010100110110000101111001 what?
Posted by: Brent York
on May 12, 2009
I thought I'd take a slight sideways jaunt from the security list that I was going to post and bring up a topic that seems to have several people I know very curious and interested. That topic is reverse engineering. Fair warning, this topic will be covered in four separate blog posts (including this one) at a rate of 1 per week. After that we'll get back to the previously mentioned topics that I said I would cover.
While the topic is related to security (heavily so), and programming, we won't be concentrating specifically on security related examples. That's because while there's a plethora of security related examples we could go over, and reverse engineering is not just related to security.
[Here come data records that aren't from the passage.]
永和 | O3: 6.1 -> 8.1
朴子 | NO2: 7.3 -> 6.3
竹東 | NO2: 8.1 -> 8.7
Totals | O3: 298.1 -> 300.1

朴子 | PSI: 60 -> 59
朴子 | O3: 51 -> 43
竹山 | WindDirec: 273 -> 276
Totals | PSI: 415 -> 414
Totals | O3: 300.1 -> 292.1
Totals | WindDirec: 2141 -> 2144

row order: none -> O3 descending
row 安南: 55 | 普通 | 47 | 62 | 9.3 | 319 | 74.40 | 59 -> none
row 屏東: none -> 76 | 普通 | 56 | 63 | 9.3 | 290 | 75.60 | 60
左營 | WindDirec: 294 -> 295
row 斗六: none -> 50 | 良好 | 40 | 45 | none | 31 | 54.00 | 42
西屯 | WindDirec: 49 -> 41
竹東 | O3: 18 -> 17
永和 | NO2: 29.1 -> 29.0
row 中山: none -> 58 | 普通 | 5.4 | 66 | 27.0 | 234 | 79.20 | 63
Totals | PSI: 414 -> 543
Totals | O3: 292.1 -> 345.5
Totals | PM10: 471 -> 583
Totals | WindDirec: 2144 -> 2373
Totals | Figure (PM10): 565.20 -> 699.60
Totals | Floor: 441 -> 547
Reverse engineering generally involves taking a finished target, and taking it apart bit by bit to understand how it works as a whole. In that respect it has similarities to forensics, where you're trying to find clues that give you a bigger picture of exactly what went on. Forensics however is another topic.
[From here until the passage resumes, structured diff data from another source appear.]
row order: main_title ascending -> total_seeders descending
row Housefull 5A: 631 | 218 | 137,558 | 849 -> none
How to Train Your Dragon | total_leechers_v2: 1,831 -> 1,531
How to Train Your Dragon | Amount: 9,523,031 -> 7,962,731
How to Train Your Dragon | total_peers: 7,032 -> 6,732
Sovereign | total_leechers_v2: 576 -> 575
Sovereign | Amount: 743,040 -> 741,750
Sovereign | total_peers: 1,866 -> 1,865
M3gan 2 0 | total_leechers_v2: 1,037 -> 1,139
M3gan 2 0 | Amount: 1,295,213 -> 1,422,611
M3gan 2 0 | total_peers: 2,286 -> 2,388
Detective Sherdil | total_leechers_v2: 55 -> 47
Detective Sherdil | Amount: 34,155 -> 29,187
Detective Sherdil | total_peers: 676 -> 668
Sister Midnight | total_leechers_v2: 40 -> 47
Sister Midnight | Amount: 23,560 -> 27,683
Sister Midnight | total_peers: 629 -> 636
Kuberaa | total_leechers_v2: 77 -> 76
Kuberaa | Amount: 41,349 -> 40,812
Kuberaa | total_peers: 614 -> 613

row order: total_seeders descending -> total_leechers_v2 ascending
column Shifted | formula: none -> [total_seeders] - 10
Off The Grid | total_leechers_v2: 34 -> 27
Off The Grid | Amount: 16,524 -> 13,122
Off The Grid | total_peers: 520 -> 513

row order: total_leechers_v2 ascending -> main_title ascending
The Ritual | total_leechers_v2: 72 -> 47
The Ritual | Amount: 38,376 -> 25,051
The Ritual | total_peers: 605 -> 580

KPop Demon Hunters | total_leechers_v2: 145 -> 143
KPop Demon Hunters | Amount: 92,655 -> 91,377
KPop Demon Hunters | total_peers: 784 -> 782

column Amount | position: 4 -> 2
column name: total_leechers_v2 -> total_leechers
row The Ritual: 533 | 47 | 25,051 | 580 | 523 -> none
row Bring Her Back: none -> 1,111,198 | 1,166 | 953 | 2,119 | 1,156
For software this is generally done with decompilers, disassemblers, debuggers, and patching tools. For hardware this is generally done with high priced equipment such as oscilloscopes, logic analyzers, vector analyzers, and in-circuit emulators. In some cases integrated circuits are even acid-etched to reveal the silicon inside, allowing a reverse engineer to see and document the circuit or circuits therein.
In the case of protocols this is most often done with network sniffers, taps, and network analyzers, and in some cases specialized tooling from the hardware side listed above.
In all cases, you can see that reverse engineering requires a great deal of analysis, and it's not an undertaking for those with little patience :). While I am only going to cover software reverse engineering here. Suffice it to say hardware and protocol reverse engineering are similar in process if not entirely similar in actions taken and tools used.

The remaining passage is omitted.